Wir brauchten nur hinter den Überwachungskameras sitzend warten, was passiert. Und der Plan wäre wirklich hervorragend aufgegangen, hätte sie sich nicht Pittiplatsch bestellt. Um den Mann tut es mir wirklich leid. Vor allem aber tut mir seine Witwe leid, die offensichtlich nicht wusste, dass sie in einer offenen Beziehung lebt. Und so geriet die Sache etwas außer Kontrolle. Und da sie unglücklicherweise ein Ganzkörper-Latexkostüm samt Maske trug, reichten die Filmaufnahmen leider nicht auf, um sie zu überführen.
Sie fragen nach ihrem Motiv? Offensichtlich Eifersucht. Sie nahm wohl wirklich an, ich hätte Ambitionen, ihr diesen Pittiplatsch abspenstig zu machen. Mal abgesehen davon, dass ich ihr intellektuell weit überlegen bin, und sie, seit wir gemeinsam in den Diskussionsforen unterwegs sind, im direkten Vergleich autistisch wirkt. Und scheinbar glaubte sie wirklich, dass Kommissar Bienzle sein Metier so wsenig beherrscht, dass er nicht erkennt, dass nur jemand, der in der Bibliothek arbeitet, an den Schlüssel zum Rara-Raum kommt, in dem die Gutenberg-Bibel normalerweise sicher aufgewahrt wird, herankommen kann.
Schmunzeln sehen wir zu, wie sie den Schlüssel fingerfertig in der Schublade des Aufsichtspuls verschwinden lässt, den Lesesaal verlässt, sich in ihr Büro begibt, den PC hochfährt und sich seelenruhig im Joy-Forum einloggt...

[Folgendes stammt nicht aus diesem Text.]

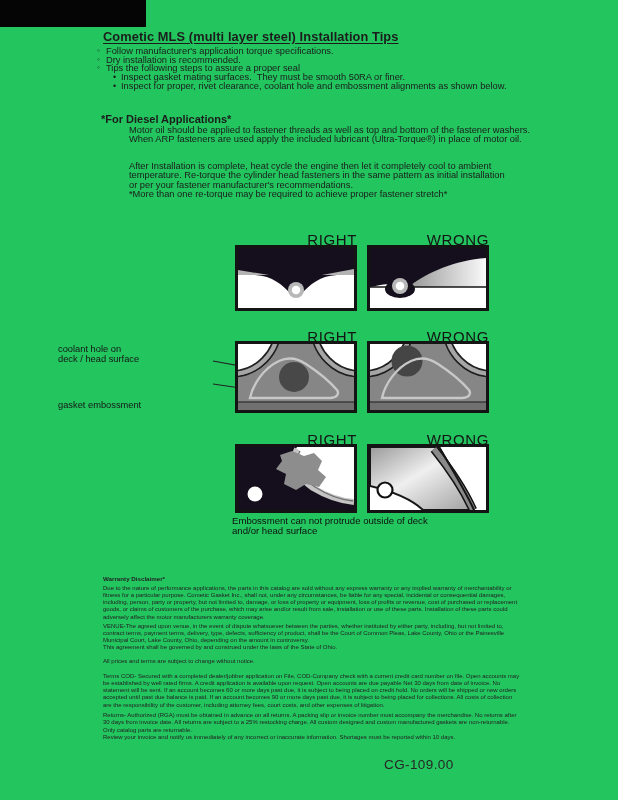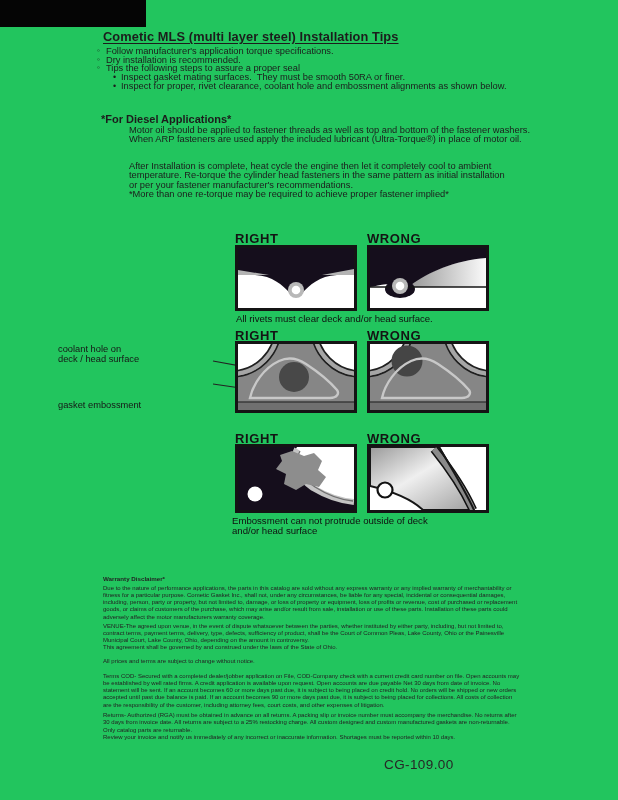--- a/index.html
+++ b/index.html
@@ -80,7 +80,7 @@
   <div class="body-p p2">After Installation is complete, heat cycle the engine then let it completely cool to ambient
 temperature. Re-torque the cylinder head fasteners in the same pattern as initial installation
 or per your fastener manufacturer's recommendations.</div>
-  <div class="body-p pnote">*More than one re-torque may be required to achieve proper fastener implied*</div>
+  <div class="body-p pnote">*More than one re-torque may be required to achieve proper fastener stretch*</div>
 
   <div class="dg-label" style="left:235px; top:231px;">RIGHT</div>
   <div class="dg-label" style="left:367px; top:231px;">WRONG</div>

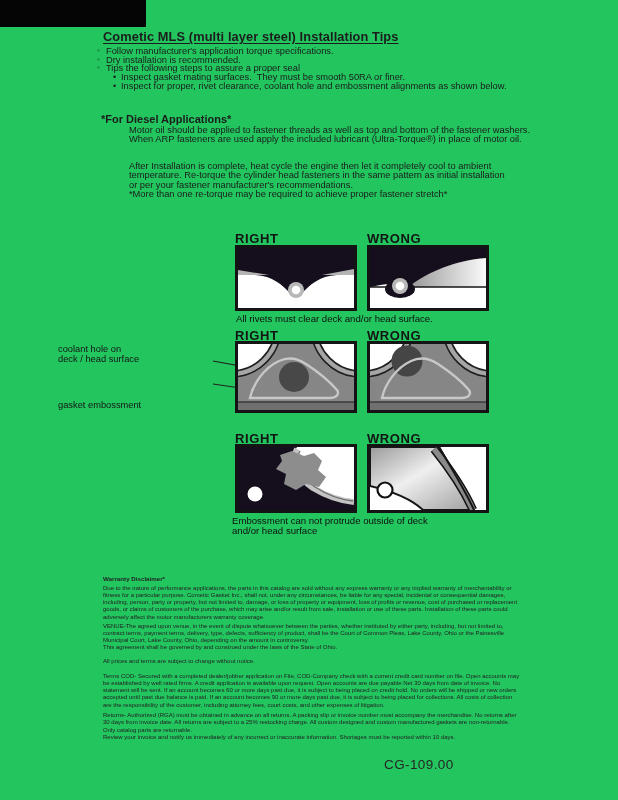--- a/index.html
+++ b/index.html
@@ -25,7 +25,7 @@
   .body-p { position:absolute; left:101px; width:442px; font-size:9.3px; line-height:9.4px; white-space:pre-line;margin-left:28px; }
   .p1 { top:126px; } .p2 { top:162px; } .pnote { top:190px; }
 
-  .dg-label { position:absolute; width:122px; text-align:left; font-size:13px; font-weight:700; letter-spacing:0.6px; color:#141414; }
+  .dg-label { position:absolute; width:122px; text-align:right; font-size:15px; font-weight:400; letter-spacing:0.6px; color:#141414; }
   .panel { position:absolute; width:122px; }
   .panel svg { display:block; }
   .dg-caption { position:absolute; font-size:9.6px; line-height:10.2px; white-space:pre-line; color:#101010; }

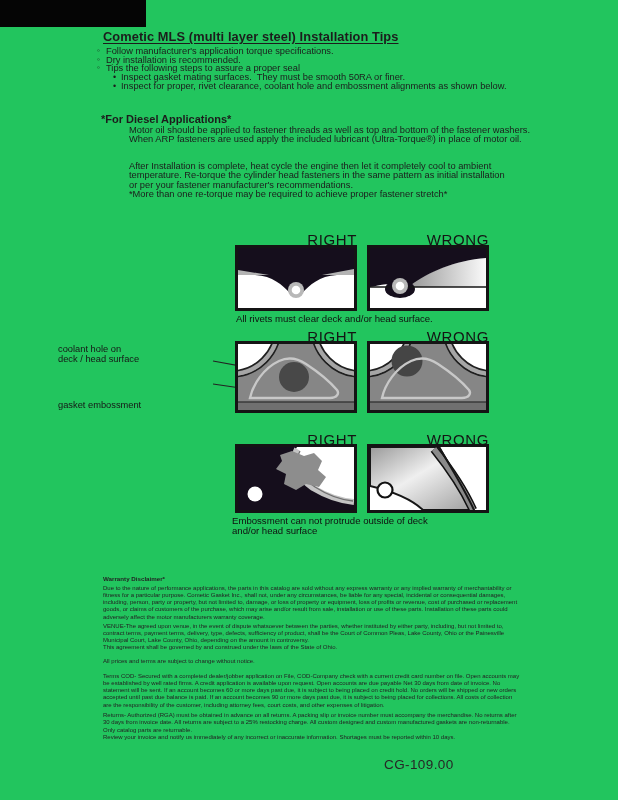--- a/index.html
+++ b/index.html
@@ -117,7 +117,6 @@
     </svg>
   </div>
 
-  <div class="dg-caption" style="left:236px; top:314px;">All rivets must clear deck and/or head surface.</div>
 
   <div class="dg-label" style="left:235px; top:328px;">RIGHT</div>
   <div class="dg-label" style="left:367px; top:328px;">WRONG</div>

Und während Bienzle hochgeht, um sie festzunehmen, rufe ich meinen Auftraggeber an.
„Hier Sylvie2day. Ich habe ihre Gutenberg-Bibel gefunden. Sie hatte sie zwischen Altbeständen versteckt. Und nein, wir müssen das Lösegeld dafür nicht berappen. Allerdings werde ich etwas Zeit brauchen, um das Teil aus der Aservatenkammer zu holen. Das wird wohl erst nach der Urteilsverkündung etwas!“
So und jetzt gehe ich nach Hause und suche mir vier Jungs für einen entspannten Gangbang.